At least until unemployment abates. Probably late 2011.
Well I think there is a pretty good chance that the homebuyer tax credit - which is set to expire in the spring - will get one more renewal (though probably at a lower rate) to take it through the summer. By the end of that time the recovery should be a bit more entrenched, and hiring underway again. Hiring will of course start slowly at first - but as with any recovery - pick up steam as it gets underway. Just the fact that the layoffs end and hiring begun will have it's own stimulative effect as it will ease the worry of those still employed and thus boost spending by those folks - which will in turn provide a "feedback" loop to boost hiring even more. I think that confidence in the relatively safety of peoples' jobs will keep home sales going and prices rising as those folks move to buy before prices rise even more and interest rates return to more normal levels. That fear of "missing out on a deal" will provide a pretty stong boost.
80% of the workforce still have jobs, so there are PLENTY more jobs to lose - so that argument is not only ignorant but silly. The fact is, the job cuts are winding down and hiring will begin in the spring.
Ken
Stop acting like you didn't know what I meant. You're not going to lose every job. Companies have shed jobs in order to stay in business. My point was you can only lose so many employees before you cannot lose anymore more without going belly up.

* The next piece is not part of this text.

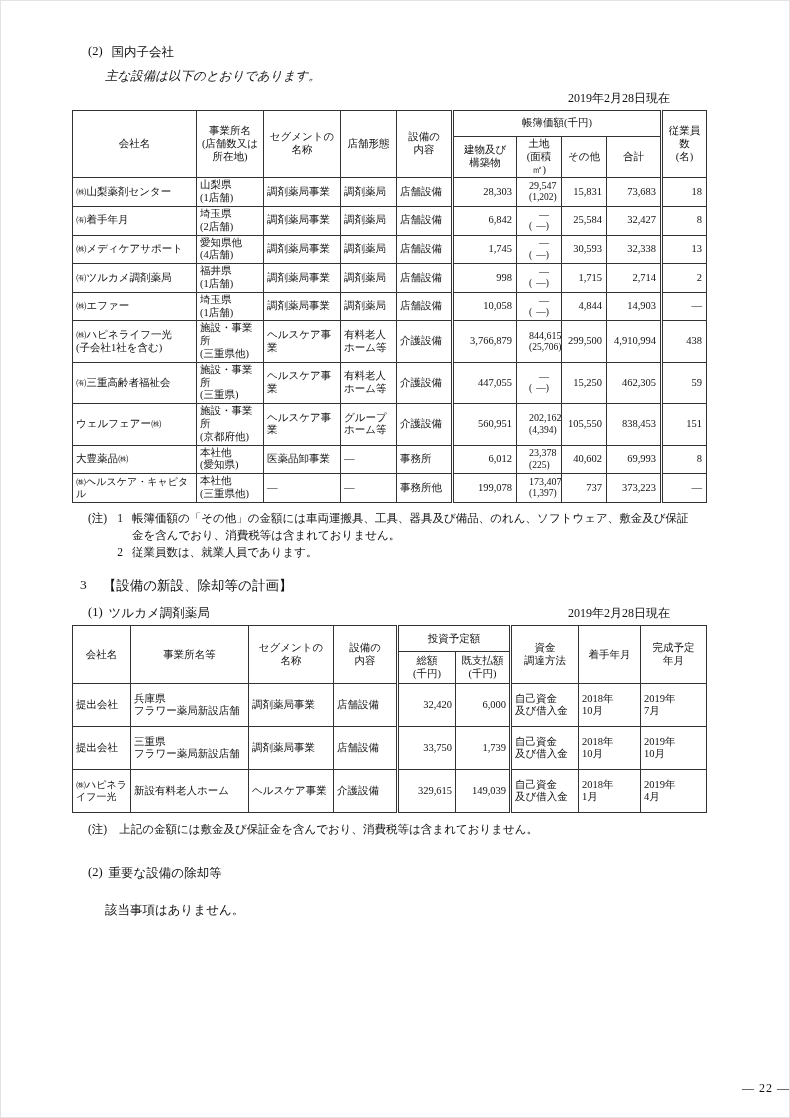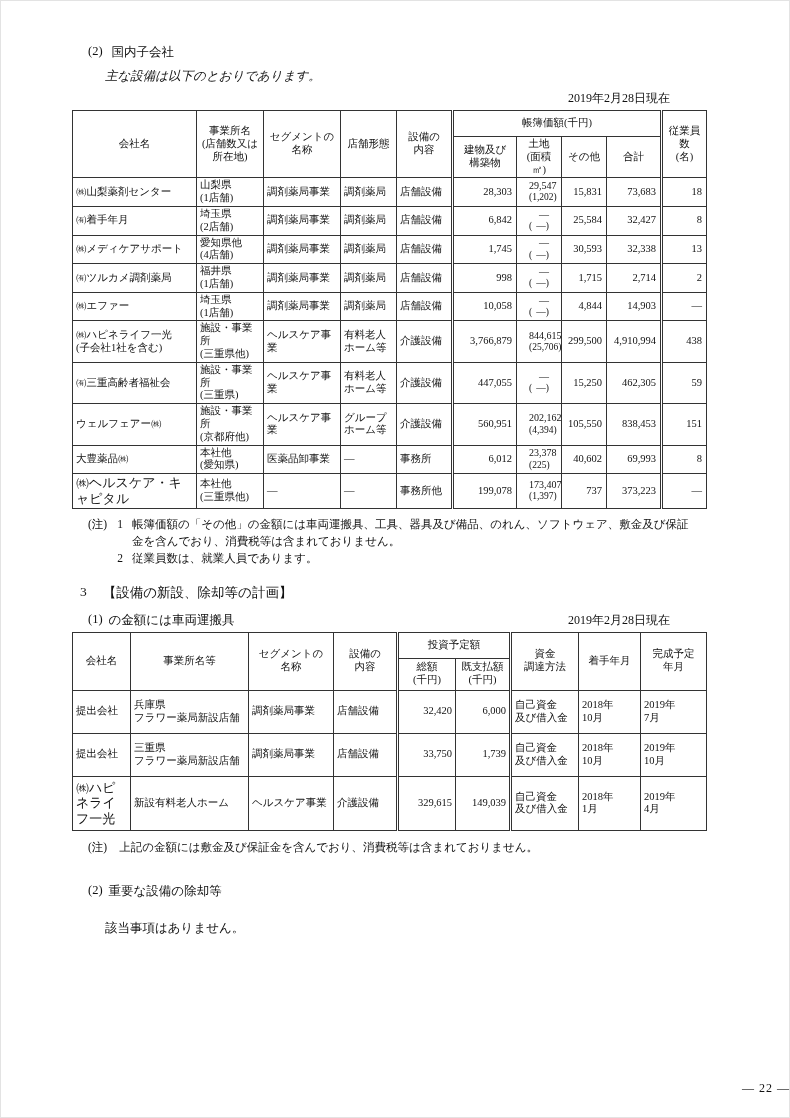"㈱ヘルスケア・キャピタル" .small { font-size: 13px -> 10px }
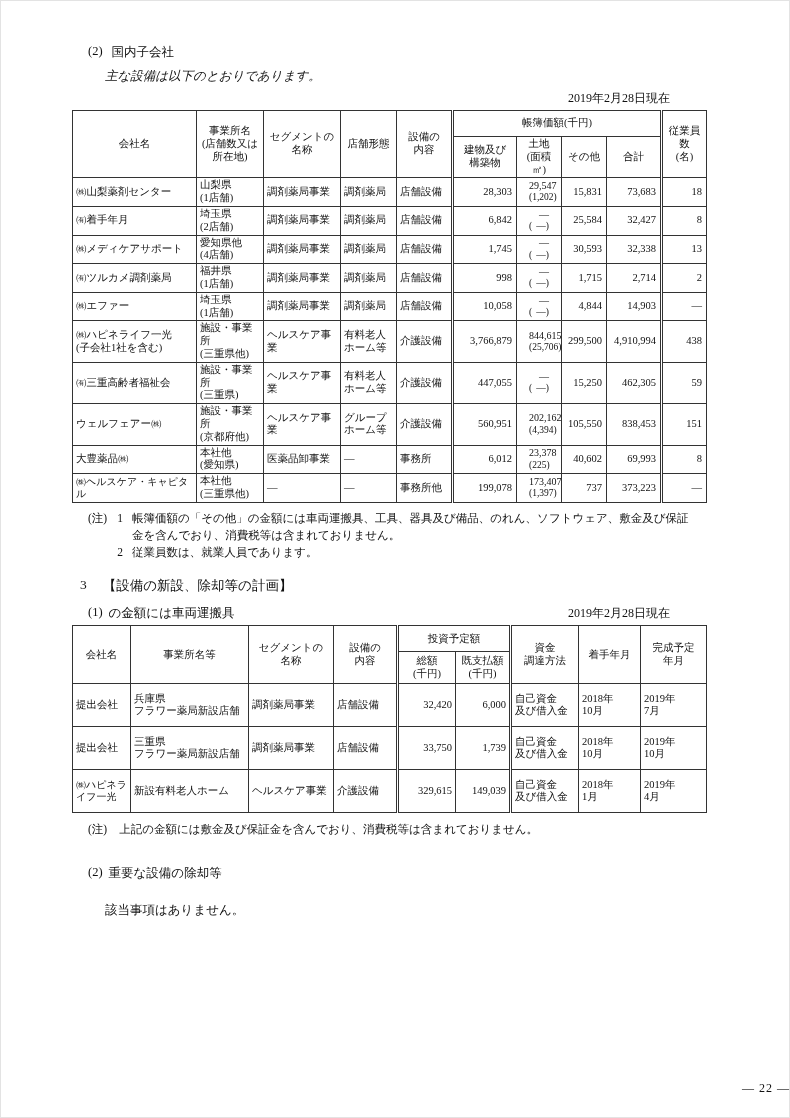"の金額には車両運搬具" span { text: の金額には車両運搬具 -> ツルカメ調剤薬局 }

Stop acting like you didn't know what I meant. You're not going to lose every job. Companies have shed jobs in order to stay in business. My point was you can only lose so many employees before you cannot lose anymore more without going belly up.
Well that's true - you can only cut so far - but it's also true that there were PLENTY of silly and ignorant posters on this very board who were predicting the total collapse of the economy and the virtual end of civilization ("better stock on food, guns and ammo") just a few short months back.
THOSE folks are a bunch of Chicken Littles (and they know who they are).
The fact is (as I've been saying for 6 months now) there WILL be a recovery - and in fact we are in the beginning stages now. This year has been horrendous (as I agreed it would be) - but next year will be better, and the year after that better yet.